*** Data shown ***

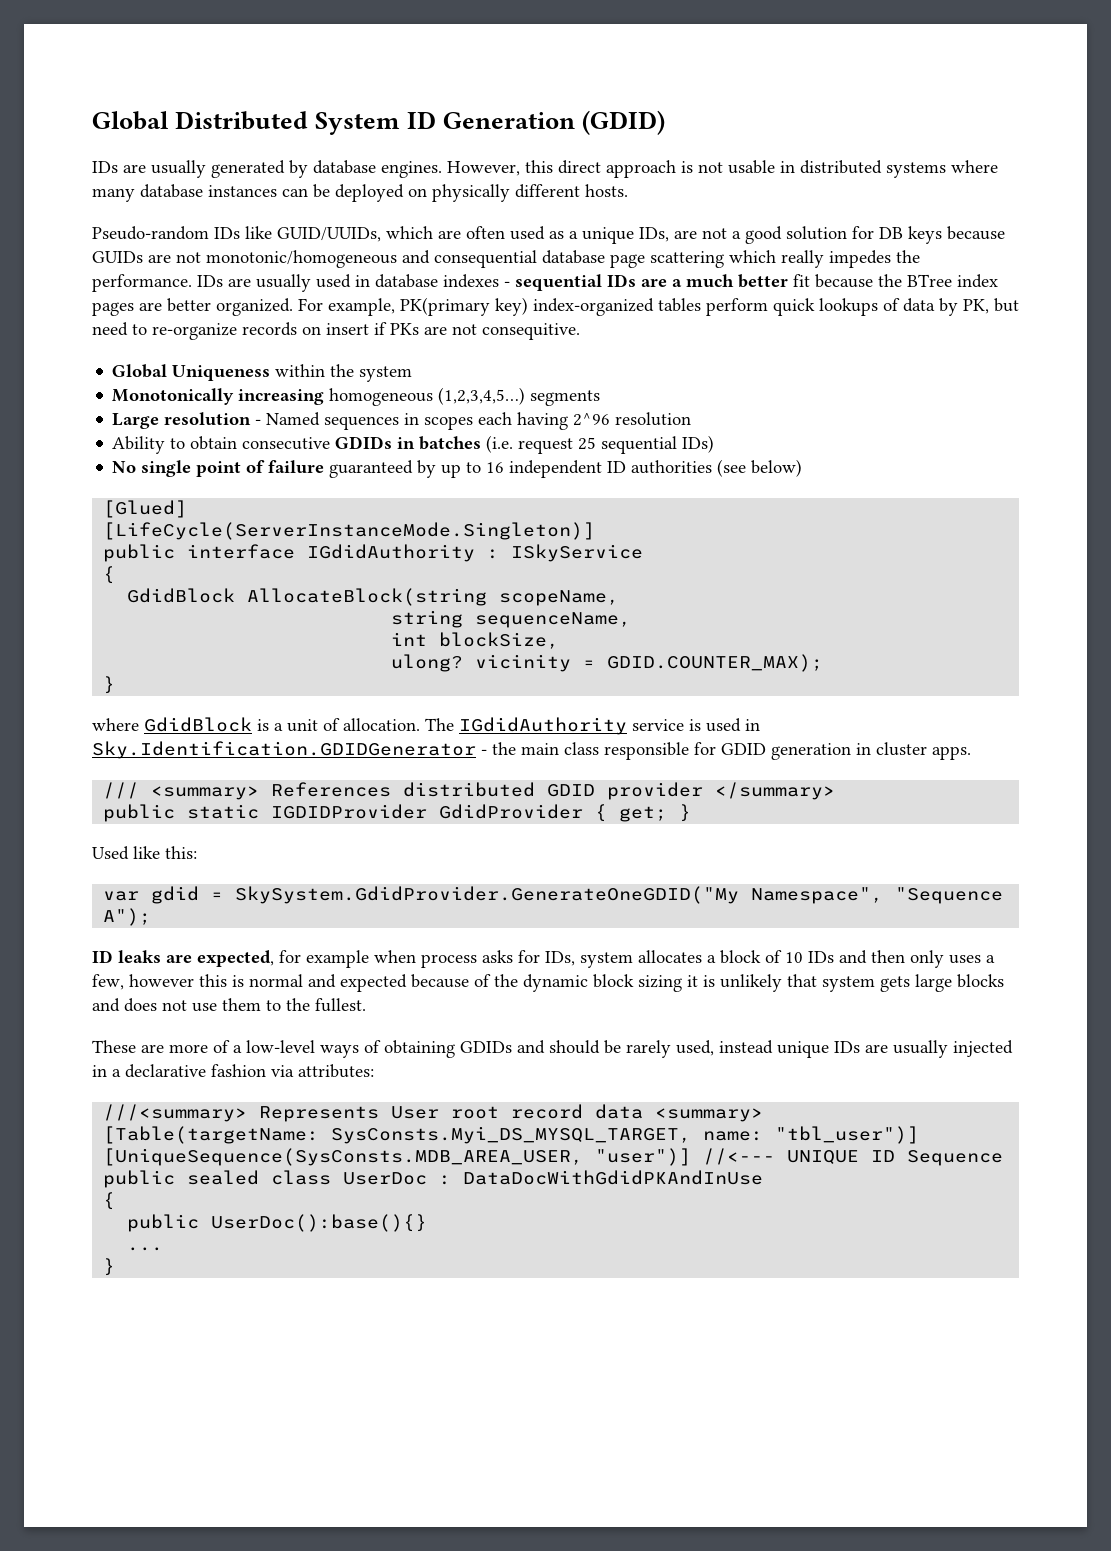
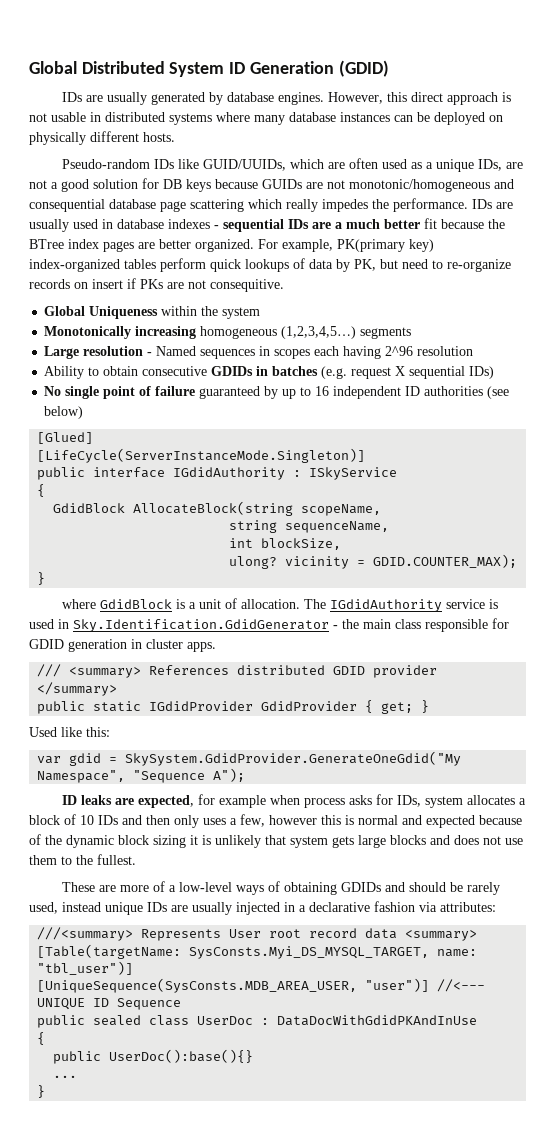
[486,435,597,454] (i.e. request 25 -> [321,366,406,379] (e.g. request X
[92,741,476,759] Sky.Identification.GDIDGenerator -> [73,619,329,632] Sky.Identification.GdidGenerator
[271,804,428,819] IGDIDProvider -> [149,701,254,711] IGdidProvider
[235,886,740,904] SkySystem.GdidProvider.GenerateOneGDID("My -> [125,751,462,766] SkySystem.GdidProvider.GenerateOneGdid("My

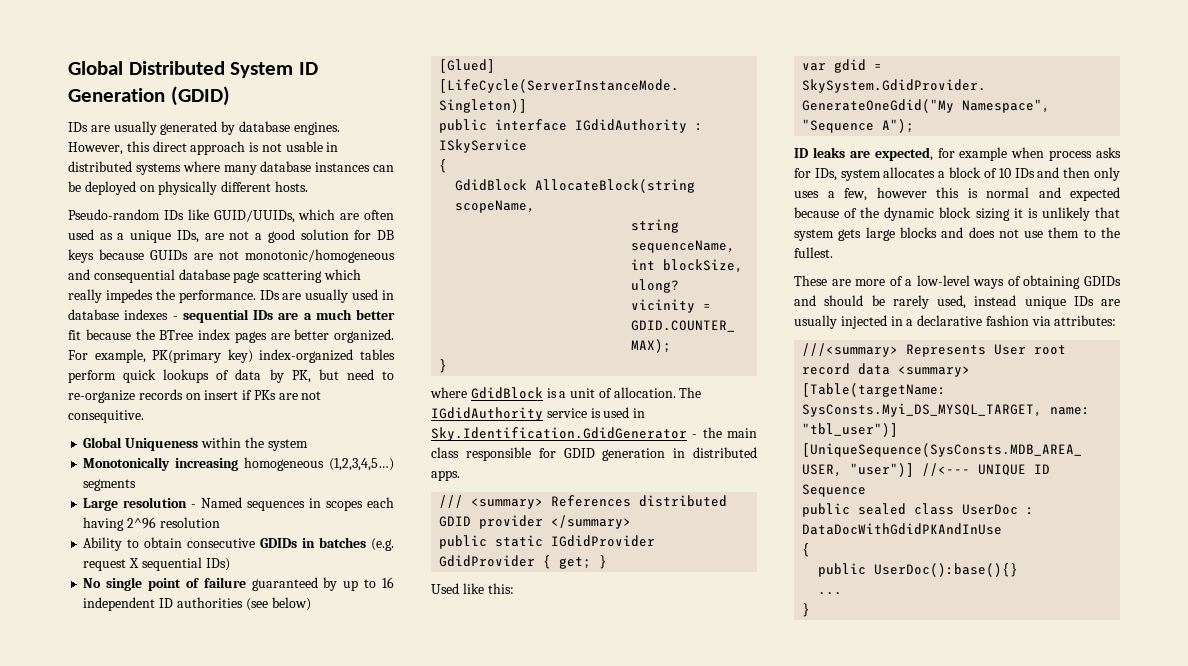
[146,639,183,649] cluster -> [693,447,757,458] distributed

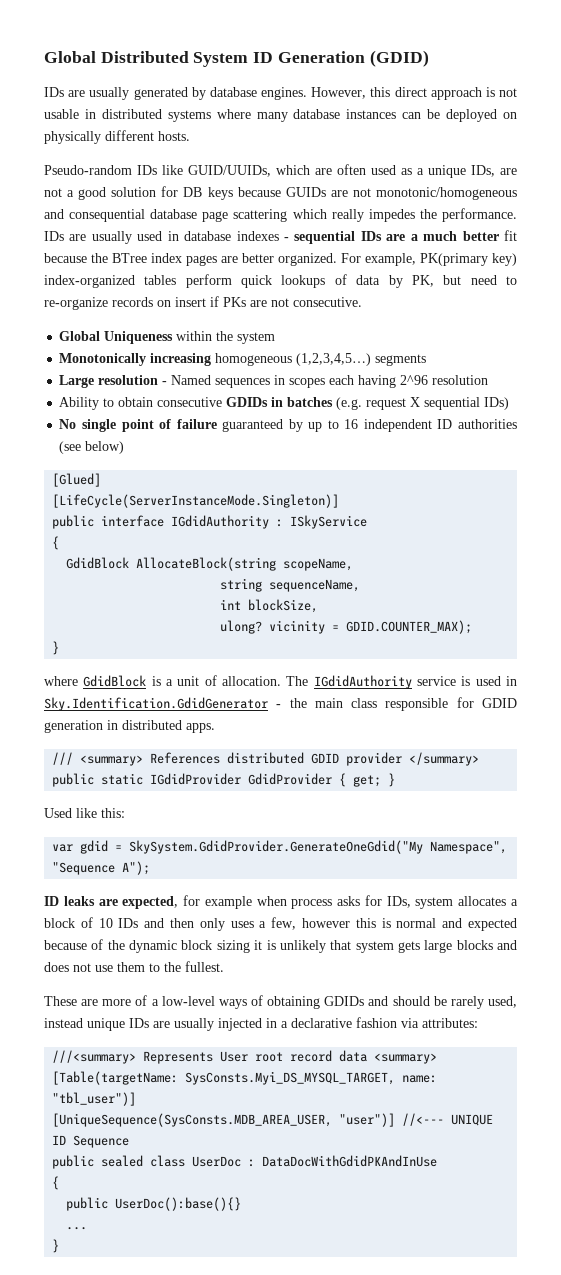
[68,410,144,423] consequitive. -> [293,297,362,307] consecutive.

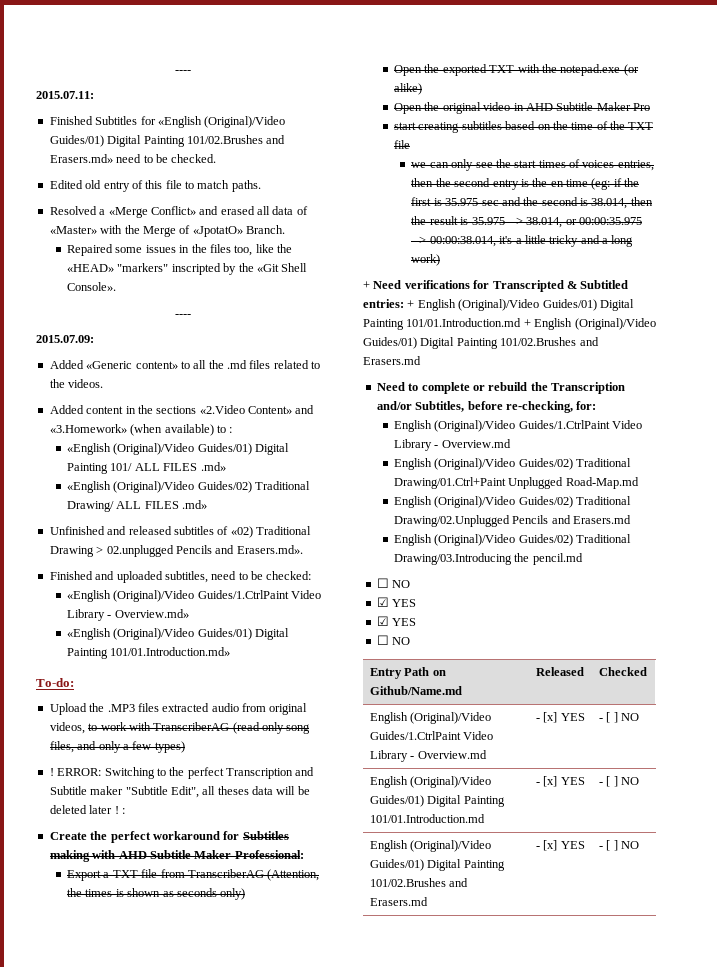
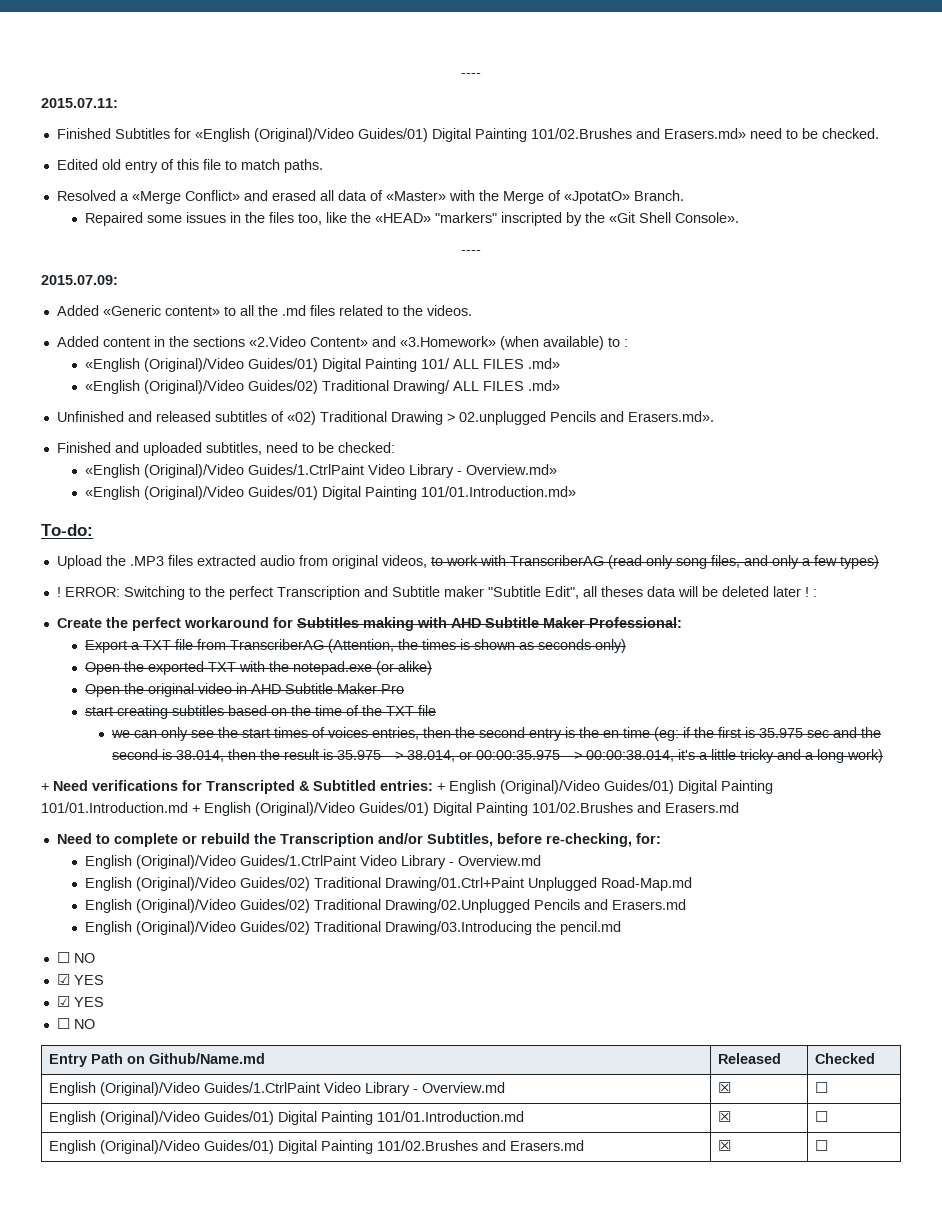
[535,712,585,723] [598,712,639,723] - [x] YES | - [ ] NO -> [718,1082,732,1093] [815,1082,829,1093] ☒ | ☐
[535,776,585,787] [598,776,639,787] - [x] YES | - [ ] NO -> [718,1111,732,1122] [815,1111,829,1122] ☒ | ☐
[535,840,585,851] [598,840,639,851] - [x] YES | - [ ] NO -> [718,1140,732,1151] [815,1140,829,1151] ☒ | ☐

*** End of Data shown ***

> **Task to carry out**
An exact, word-for-word copy of the records is expected, with no pictures in it.

> **Written solution**
[486,435,597,454] (i.e. request 25 -> [321,366,406,379] (e.g. request X
[92,741,476,759] Sky.Identification.GDIDGenerator -> [73,619,329,632] Sky.Identification.GdidGenerator
[271,804,428,819] IGDIDProvider -> [149,701,254,711] IGdidProvider
[235,886,740,904] SkySystem.GdidProvider.GenerateOneGDID("My -> [125,751,462,766] SkySystem.GdidProvider.GenerateOneGdid("My

[146,639,183,649] cluster -> [693,447,757,458] distributed

[68,410,144,423] consequitive. -> [293,297,362,307] consecutive.

[535,712,585,723] [598,712,639,723] - [x] YES | - [ ] NO -> [718,1082,732,1093] [815,1082,829,1093] ☒ | ☐
[535,776,585,787] [598,776,639,787] - [x] YES | - [ ] NO -> [718,1111,732,1122] [815,1111,829,1122] ☒ | ☐
[535,840,585,851] [598,840,639,851] - [x] YES | - [ ] NO -> [718,1140,732,1151] [815,1140,829,1151] ☒ | ☐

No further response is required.